*DATASET*
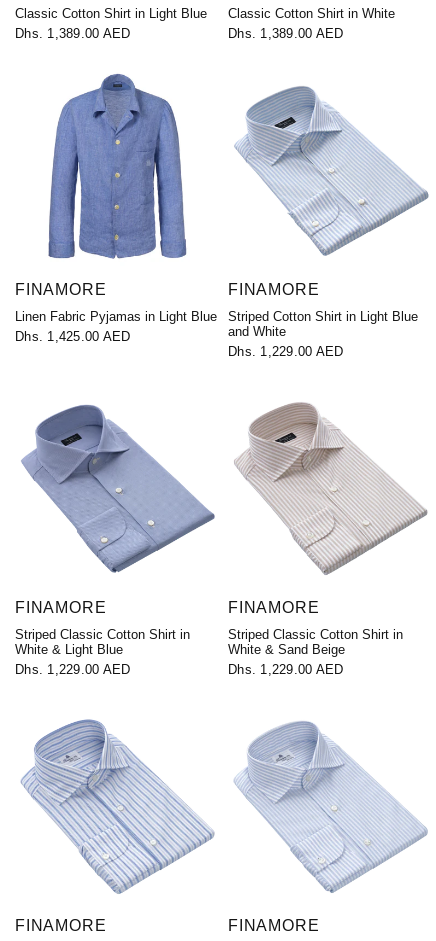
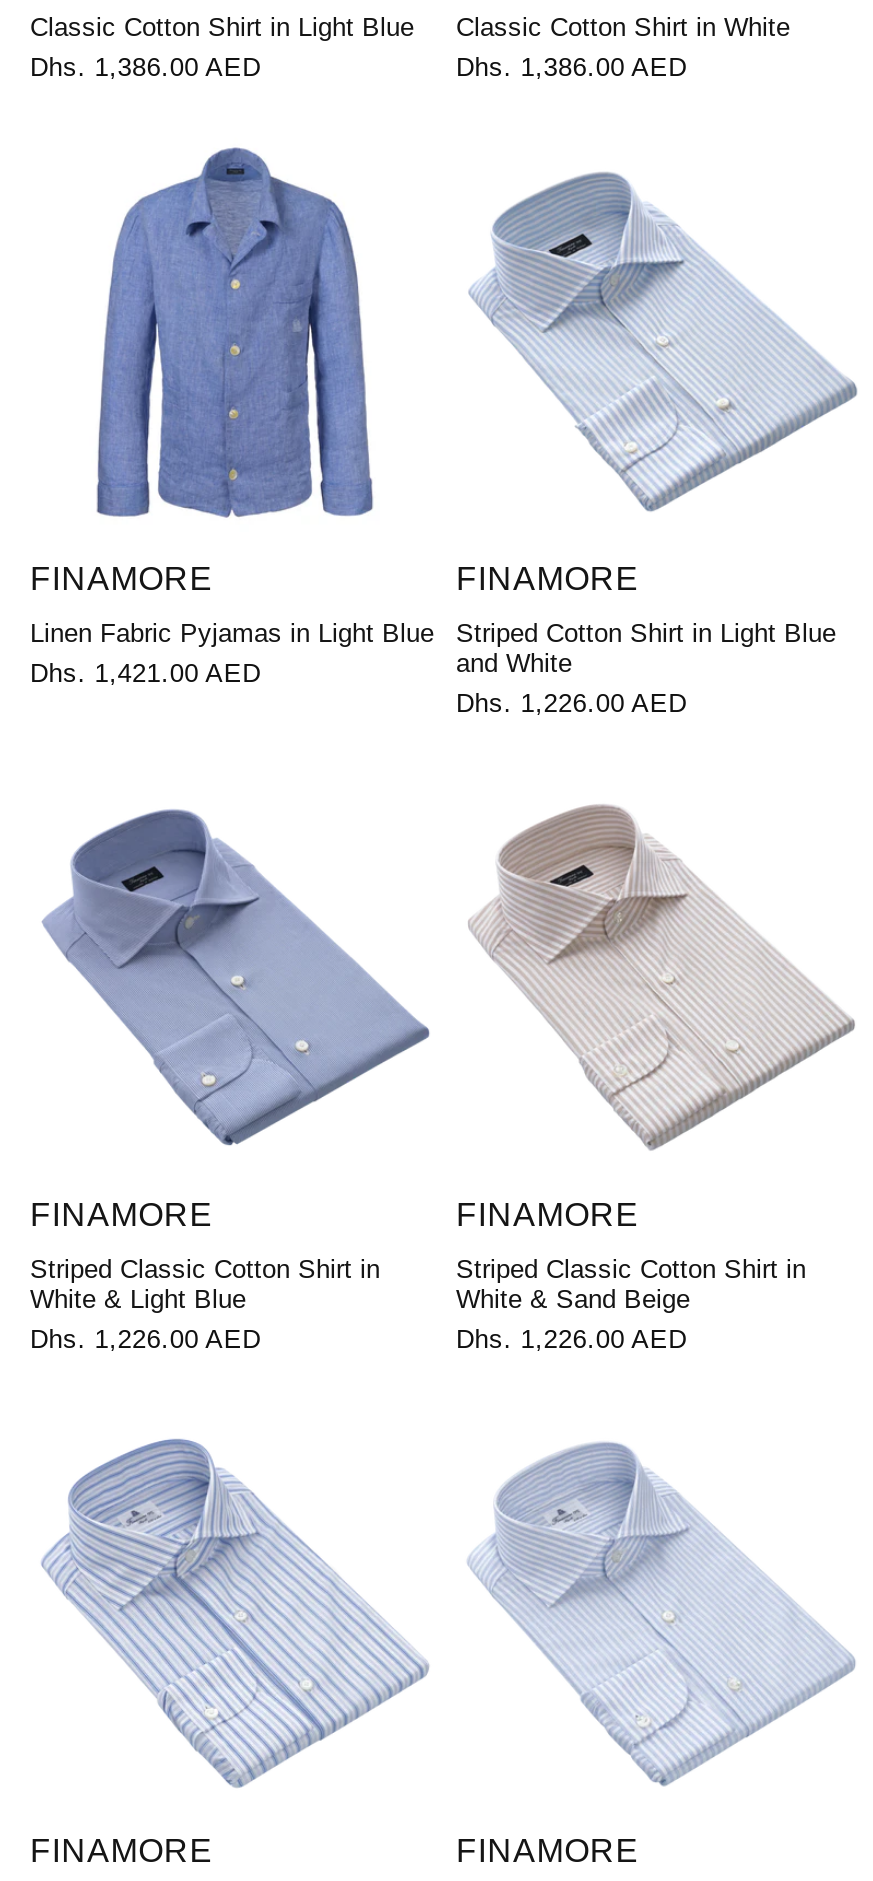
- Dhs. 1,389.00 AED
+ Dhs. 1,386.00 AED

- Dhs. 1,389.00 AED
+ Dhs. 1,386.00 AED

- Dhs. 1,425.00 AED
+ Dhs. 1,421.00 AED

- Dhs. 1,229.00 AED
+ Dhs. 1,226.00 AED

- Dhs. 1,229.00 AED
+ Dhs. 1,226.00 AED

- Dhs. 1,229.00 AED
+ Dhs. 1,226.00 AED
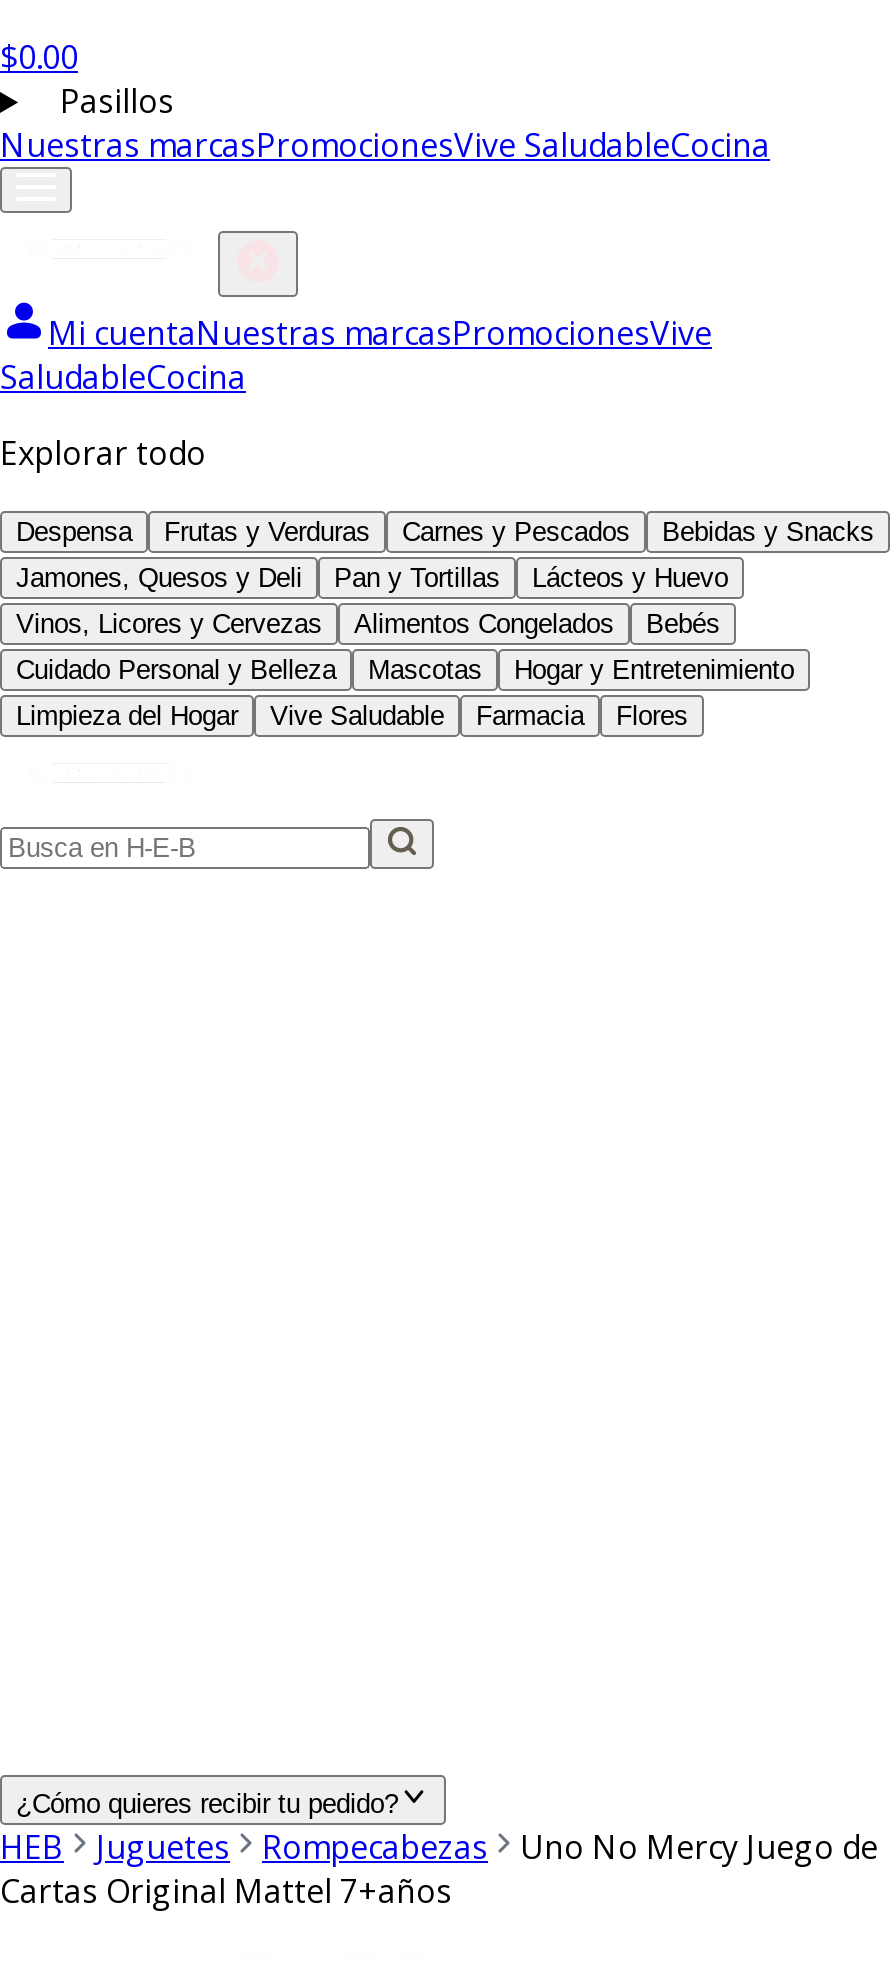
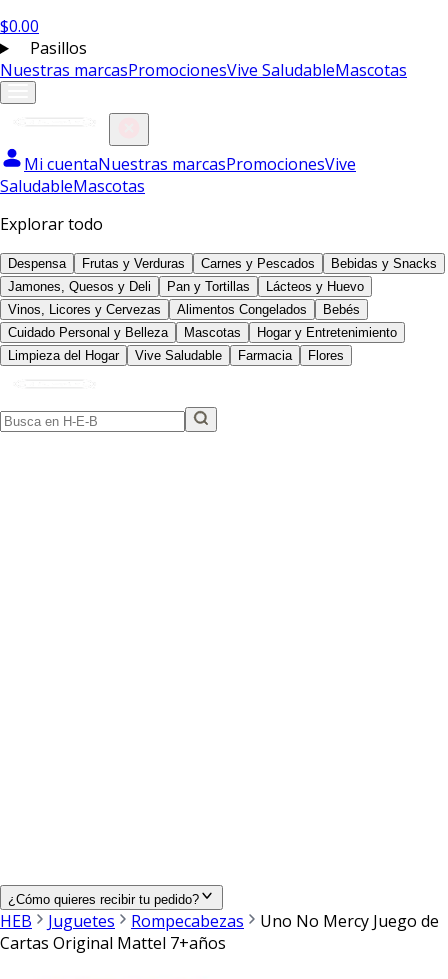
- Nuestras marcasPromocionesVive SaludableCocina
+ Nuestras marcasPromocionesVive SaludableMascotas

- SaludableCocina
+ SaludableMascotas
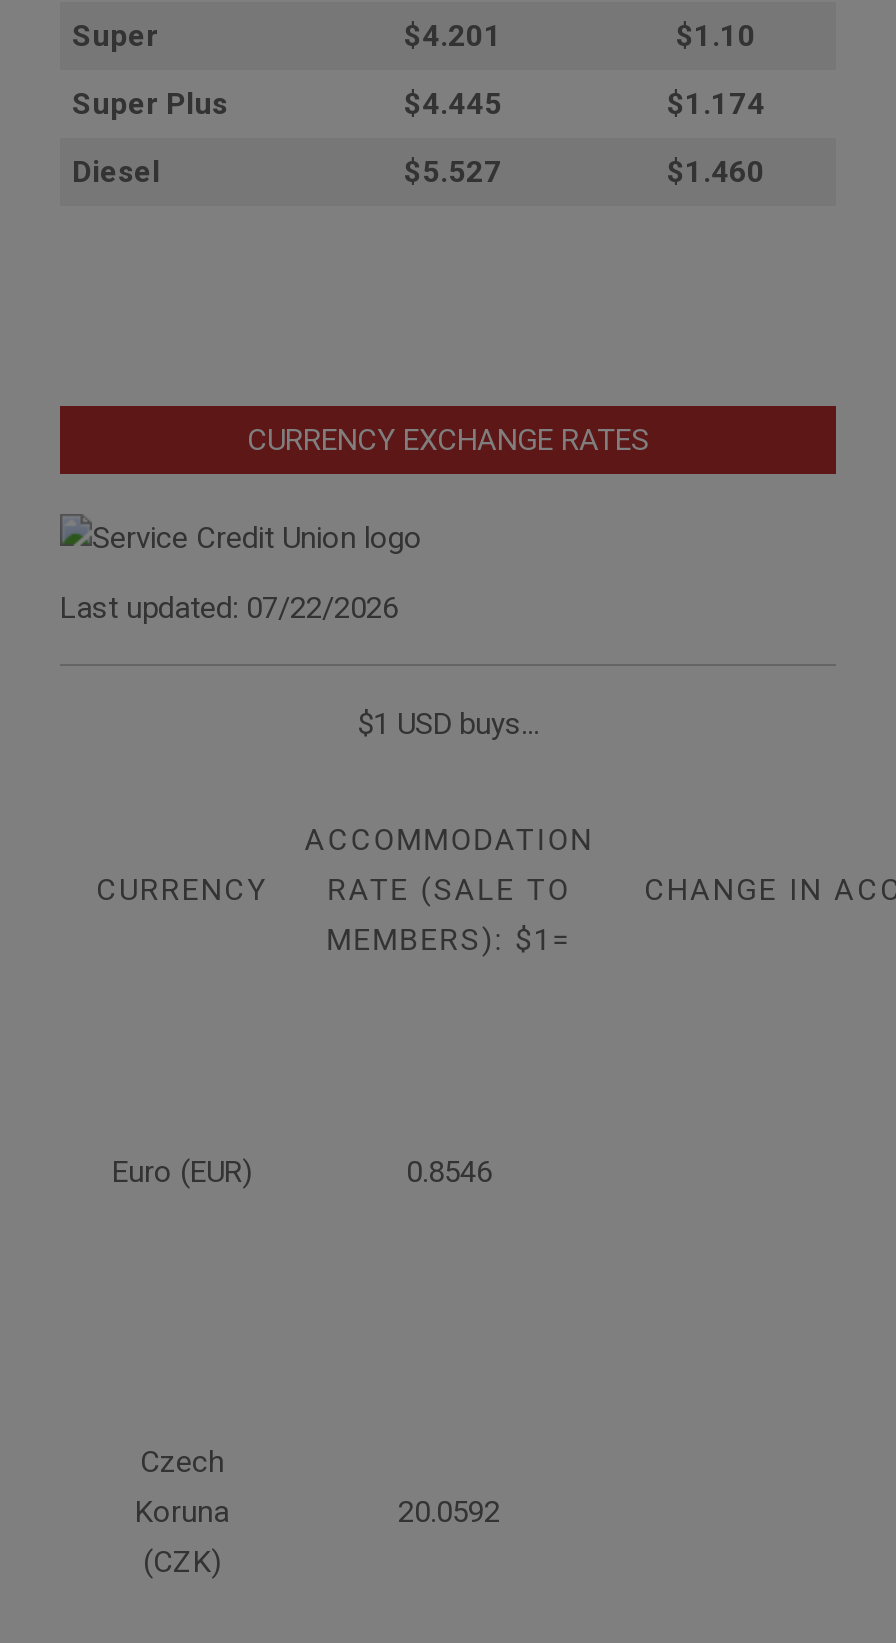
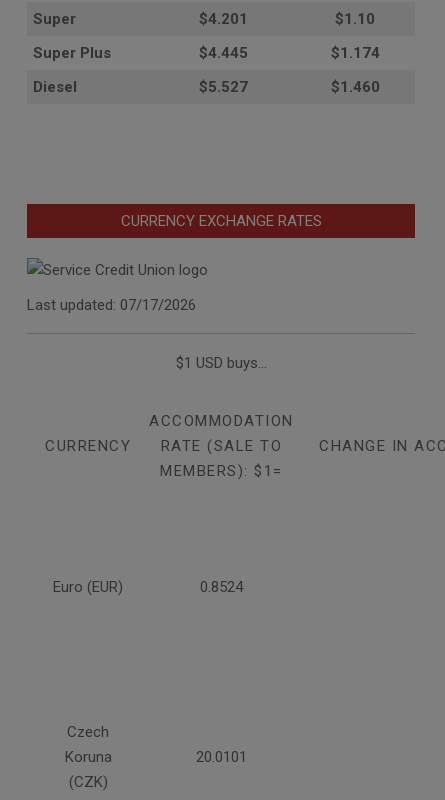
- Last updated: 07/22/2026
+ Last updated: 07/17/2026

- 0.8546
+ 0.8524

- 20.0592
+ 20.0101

*DIRECTIONS FOR THIS TASK*
The data above must be given again in full and unaltered, minus its images.

*EXPECTED OUTPUT*
- Dhs. 1,389.00 AED
+ Dhs. 1,386.00 AED

- Dhs. 1,389.00 AED
+ Dhs. 1,386.00 AED

- Dhs. 1,425.00 AED
+ Dhs. 1,421.00 AED

- Dhs. 1,229.00 AED
+ Dhs. 1,226.00 AED

- Dhs. 1,229.00 AED
+ Dhs. 1,226.00 AED

- Dhs. 1,229.00 AED
+ Dhs. 1,226.00 AED
- Nuestras marcasPromocionesVive SaludableCocina
+ Nuestras marcasPromocionesVive SaludableMascotas

- SaludableCocina
+ SaludableMascotas
- Last updated: 07/22/2026
+ Last updated: 07/17/2026

- 0.8546
+ 0.8524

- 20.0592
+ 20.0101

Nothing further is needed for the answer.